Selon les informations rendues publiques par la Deutsche Welle, le journaliste, correspondant local du média au Niger, a été interpellé dans la capitale Niamey dans des circonstances qui demeurent, à ce stade, opaques. En outre, aucune communication officielle des autorités nigériennes n’est venue préciser les motifs de cette arrestation.

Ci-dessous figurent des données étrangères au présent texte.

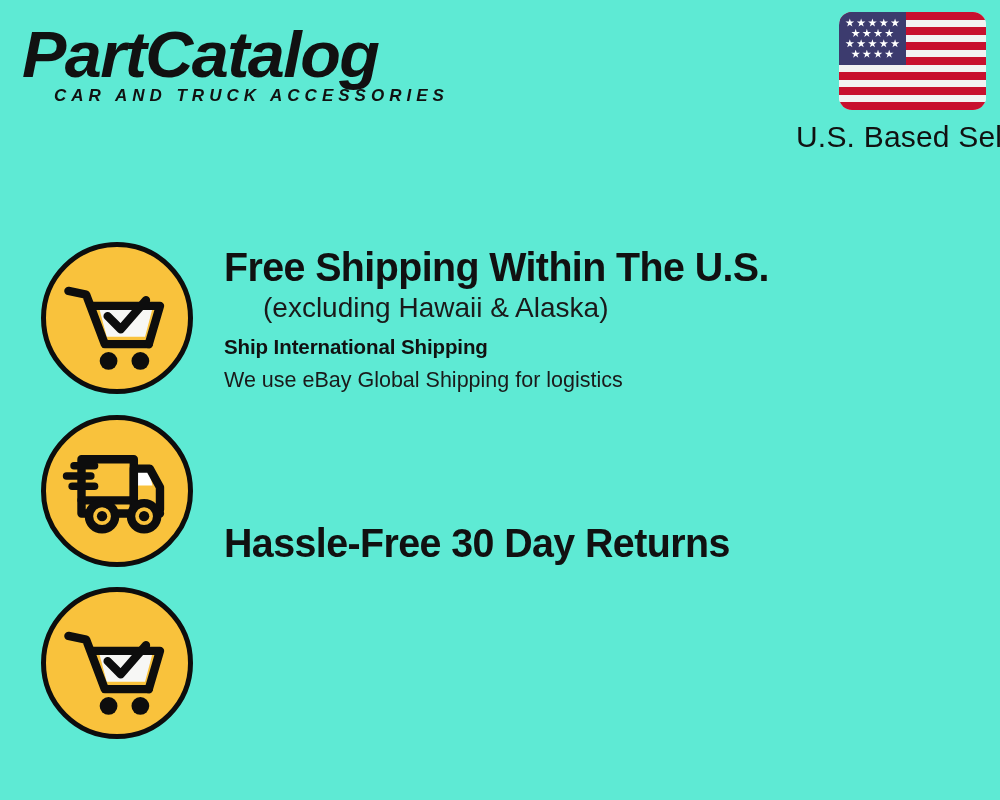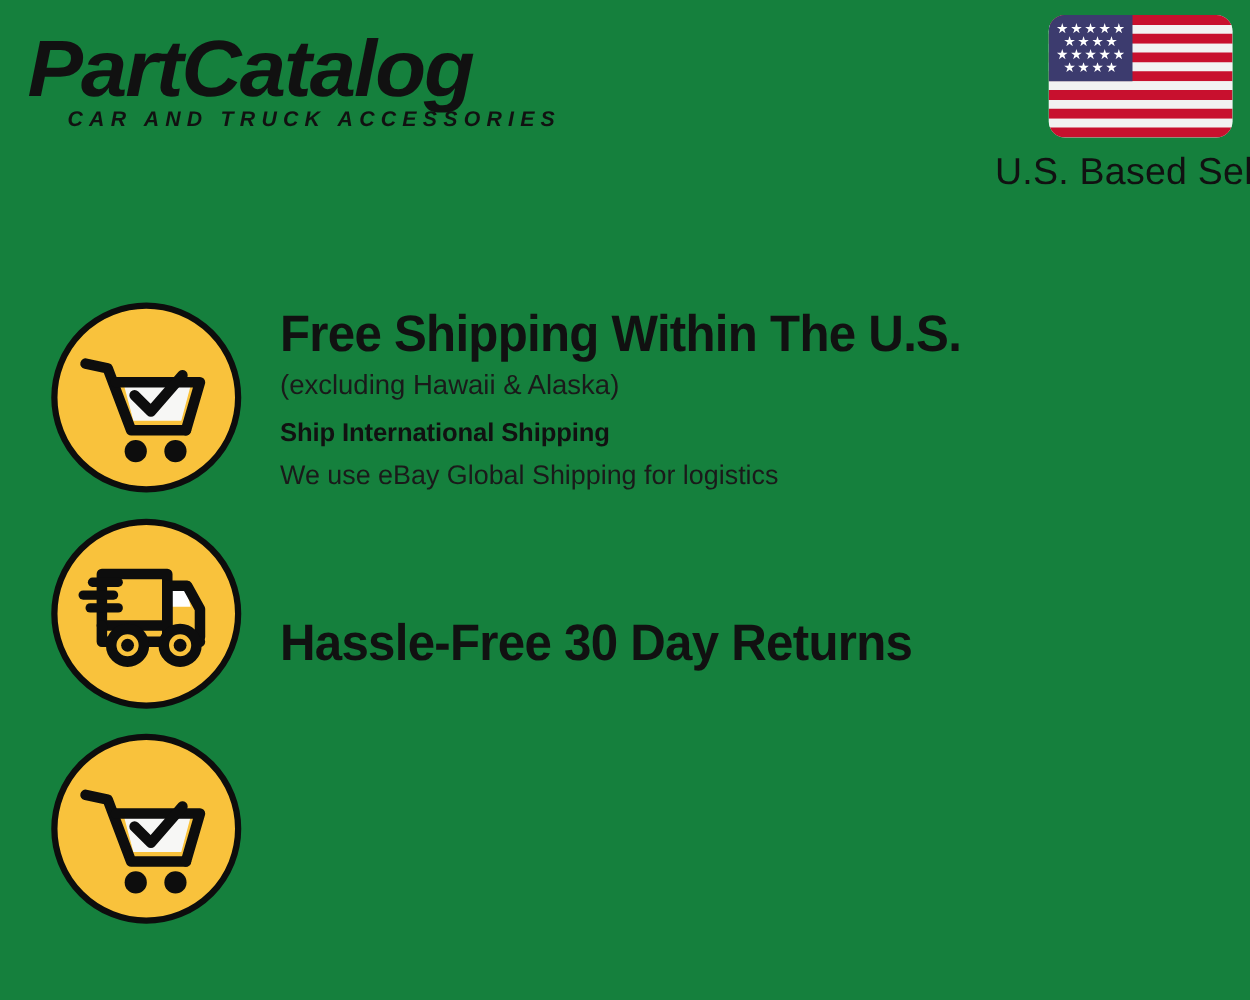--- a/index.html
+++ b/index.html
@@ -4,21 +4,21 @@
 <title>PartCatalog Shipping Banner</title>
 <style>
   * { margin:0; padding:0; box-sizing:border-box; }
   html, body {
     width:1000px; height:800px;
     background:#ffffff;
     font-family:"Liberation Sans", sans-serif;
     color:#111111;
     overflow:hidden;
   }
-  .page { position:relative; width:1000px; height:800px; background:#15803d; }
+  .page { position:relative; width:1000px; height:800px; background:#5eead4; }
 
   
   .header { position:absolute; left:0; top:0; width:1000px; height:175px; }
 
   .logo-block { position:absolute; left:22px; top:22px; width:470px; }
   .logo-word {
     font-family:"Liberation Sans", sans-serif;
     font-weight:700;
     font-style:italic;
     font-size:64px;
@@ -76,21 +76,21 @@
     font-weight:400;
     font-size:30px;
     line-height:34px;
     letter-spacing:0.2px;
     color:#111111;
     white-space:nowrap;
   }
 
   
   .features { position:absolute; left:0; top:230px; width:1000px; }
-  .feature-row { position:absolute; left:0; width:1000px; display:flex; align-items:center; }
+  .feature-row { position:absolute; left:0; width:1000px; display:flex; align-items:flex-end; }
   .feature-row.r1 { top:12px; }
   .feature-row.r2 { top:185px; }
   .feature-row.r3 { top:357px; }
 
   .badge {
     position:relative;
     flex:0 0 auto;
     width:152px; height:152px;
     margin-left:41px;
     border-radius:50%;
@@ -109,24 +109,25 @@
     letter-spacing:-0.6px;
     color:#111111;
     white-space:nowrap;
     transform:scaleX(0.96);
     transform-origin:left center;
   }
   .sub-note {
     margin-top:3px;
     font-family:"Liberation Sans", sans-serif;
     font-weight:400;
-    font-size:22px;
+    font-size:28px;
     line-height:28px;
     color:#1a1a1a;
     white-space:nowrap;
+    margin-left:39px;
   }
   .sub-bold {
     margin-top:12px;
     font-family:"Liberation Sans", sans-serif;
     font-weight:700;
     font-size:20.5px;
     line-height:26px;
     letter-spacing:-0.1px;
     color:#111111;
     white-space:nowrap;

Une arrestation qui interroge
Face à cette situation, la Deutsche Welle affirme avoir immédiatement mobilisé une assistance juridique. En parallèle, elle maintient un contact étroit avec les proches du correspondant, un avocat nigérien, ainsi que d’autres acteurs clés impliqués dans le dossier.
Mais au-delà de ce cas individuel, cette arrestation pose une question plus large : quelle est aujourd’hui la place du journalisme indépendant au Niger ?
L’absence d’explications claires et publiques alimente les soupçons d’une pression croissante exercée sur les journalistes. En particulier, cela concerne ceux travaillant pour des médias internationaux.
Un climat de plus en plus contraignant pour les médias
Depuis les bouleversements politiques qu’a connus le pays, plusieurs observateurs africains et internationaux dénoncent un resserrement progressif de l’espace civique et médiatique. On note des suspensions de médias, des mises en garde administratives et une autocensure croissante. Ainsi, le climat dans lequel évoluent les professionnels de l’information apparaît de plus en plus fragile.
L’arrestation d’un correspondant d’un média de référence comme la Deutsche Welle ne peut donc être considérée comme un fait isolé. En effet, elle s’inscrit dans une dynamique préoccupante, où la sécurité juridique des journalistes n’est plus garantie. De plus, dans cette dynamique, l’exercice du métier d’informer devient un risque.
Informer n’est pas un crime
Dans un continent confronté à des défis sécuritaires, économiques et sociaux majeurs, réduire la liberté d’informer revient à priver les citoyens d’un droit fondamental : celui de comprendre les décisions prises en leur nom et les réalités qui les entourent.
Les autorités nigériennes, souvent promptes à invoquer la souveraineté nationale, gagneraient à rappeler que la souveraineté ne se construit pas contre la presse, mais avec elle. Par conséquent, la transparence, le respect des procédures judiciaires et la communication officielle sont essentiels. Cela permet d’éviter que ce type d’arrestation ne soit perçu comme un signal de répression.
Un test pour les autorités nigériennes
En attendant des clarifications, ce dossier constitue un test majeur pour les autorités du Niger :
– respecteront-elles les droits du journaliste ?
– garantiront-elles une procédure équitable et transparente ?
– ou confirmeront-elles les craintes d’un recul durable des libertés fondamentales ?
Deutsche Welle affirme suivre l’affaire de près et promet d’informer sur toute évolution. Pour de nombreux défenseurs de la liberté de la presse en Afrique, l’issue de cette affaire dépassera largement le sort d’un seul journaliste. En effet, elle dira beaucoup de l’avenir du journalisme libre au Niger.